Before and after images
══════════════════════════════
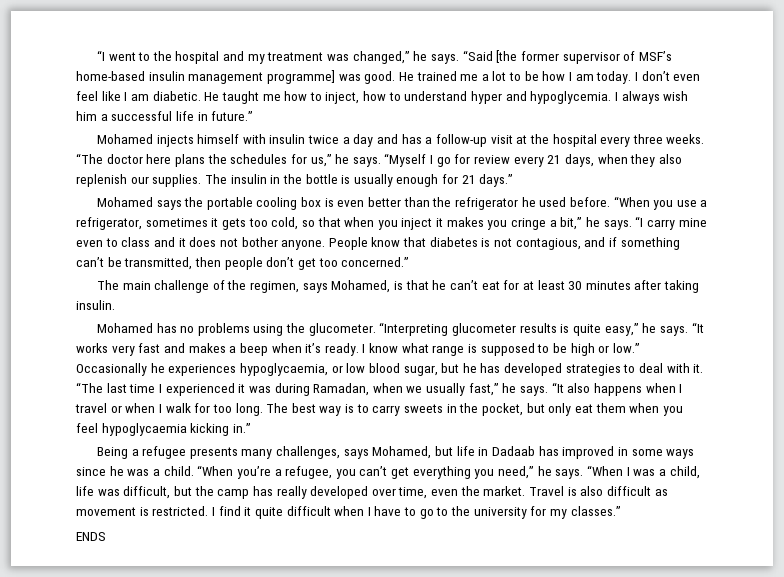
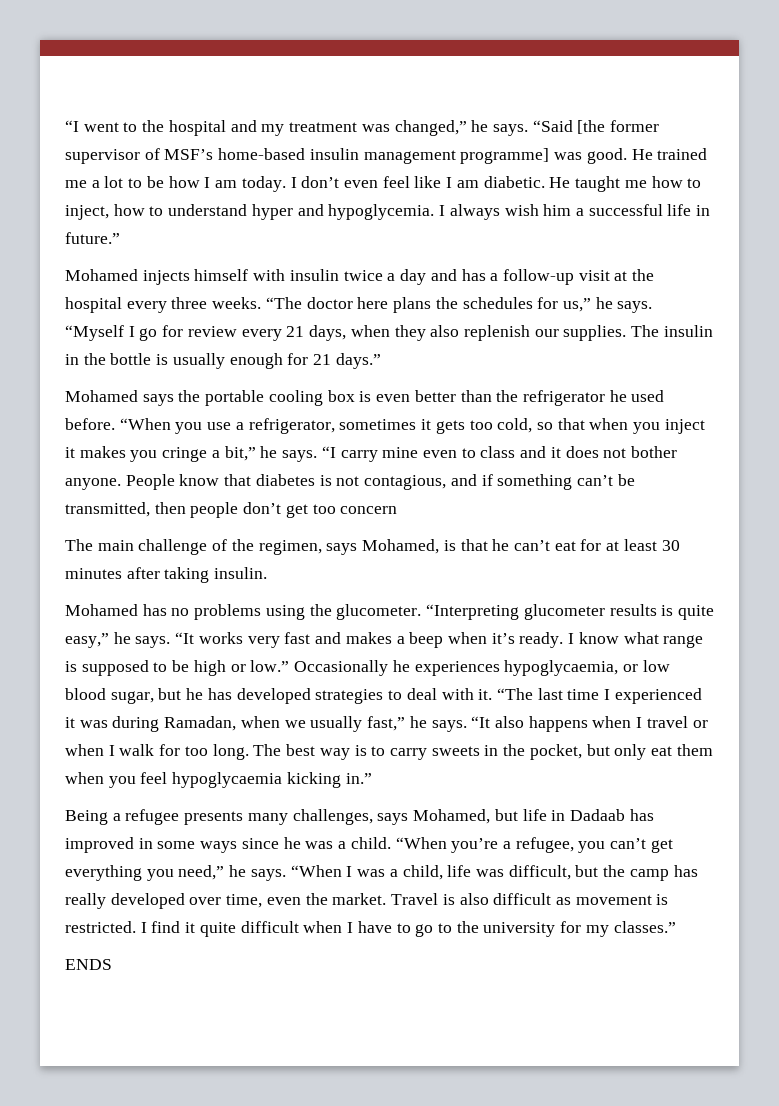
- People know that diabetes is not contagious, and if something can’t be transmitted, then people don’t get too concerned.”
+ People know that diabetes is not contagious, and if something can’t be transmitted, then people don’t get too concern

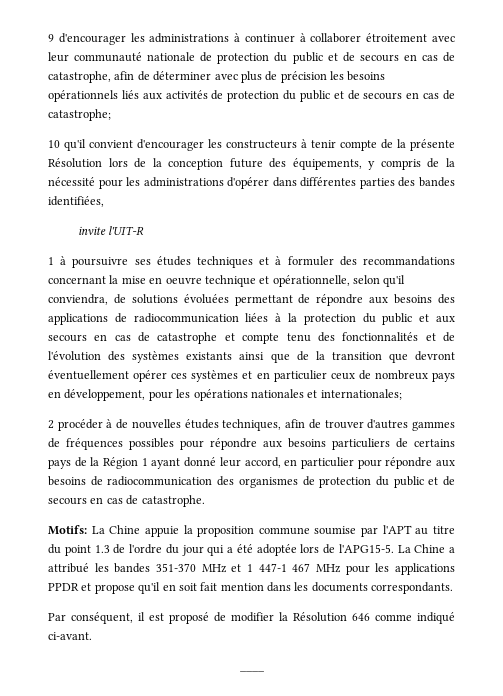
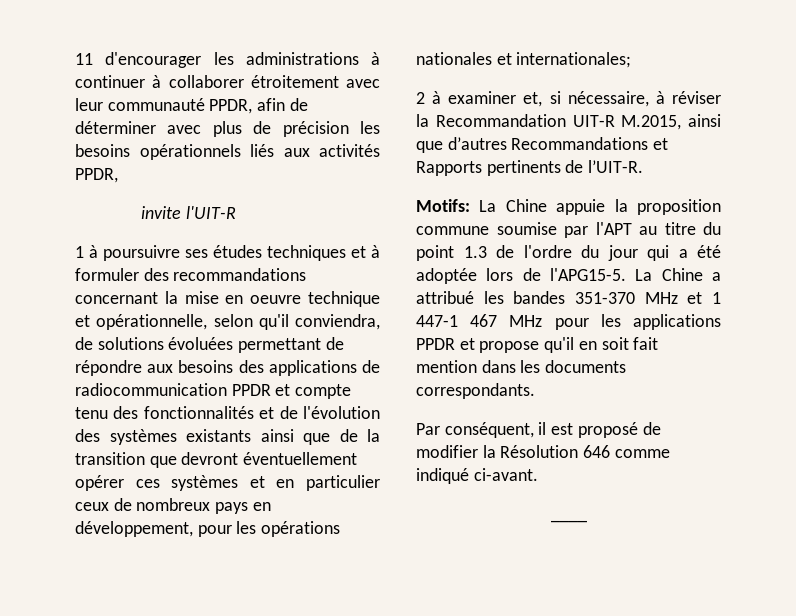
- 9 d'encourager les administrations à continuer à collaborer étroitement avec leur communauté nationale de protection du public et de secours en cas de catastrophe, afin de déterminer avec plus de précision les besoins opérationnels liés aux activités de protection du public et de secours en cas de catastrophe;
- 10 qu'il convient d'encourager les constructeurs à tenir compte de la présente Résolution lors de la conception future des équipements, y compris de la nécessité pour les administrations d'opérer dans différentes parties des bandes identifiées,
+ 11 d'encourager les administrations à continuer à collaborer étroitement avec leur communauté PPDR, afin de déterminer avec plus de précision les besoins opérationnels liés aux activités PPDR,
- 1 à poursuivre ses études techniques et à formuler des recommandations concernant la mise en oeuvre technique et opérationnelle, selon qu'il conviendra, de solutions évoluées permettant de répondre aux besoins des applications de radiocommunication liées à la protection du public et aux secours en cas de catastrophe et compte tenu des fonctionnalités et de l'évolution des systèmes existants ainsi que de la transition que devront éventuellement opérer ces systèmes et en particulier ceux de nombreux pays en développement, pour les opérations nationales et internationales;
+ 1 à poursuivre ses études techniques et à formuler des recommandations concernant la mise en oeuvre technique et opérationnelle, selon qu'il conviendra, de solutions évoluées permettant de répondre aux besoins des applications de radiocommunication PPDR et compte tenu des fonctionnalités et de l'évolution des systèmes existants ainsi que de la transition que devront éventuellement opérer ces systèmes et en particulier ceux de nombreux pays en développement, pour les opérations nationales et internationales;
- 2 procéder à de nouvelles études techniques, afin de trouver d'autres gammes de fréquences possibles pour répondre aux besoins particuliers de certains pays de la Région 1 ayant donné leur accord, en particulier pour répondre aux besoins de radiocommunication des organismes de protection du public et de secours en cas de catastrophe.
+ 2 à examiner et, si nécessaire, à réviser la Recommandation UIT-R M.2015, ainsi que d’autres Recommandations et Rapports pertinents de l’UIT-R.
══════════════════════════════
### Assigned task
Looking at the entries, state how many lines hold the string "leur", with the number as the sole reply.

### Response to the exercise
3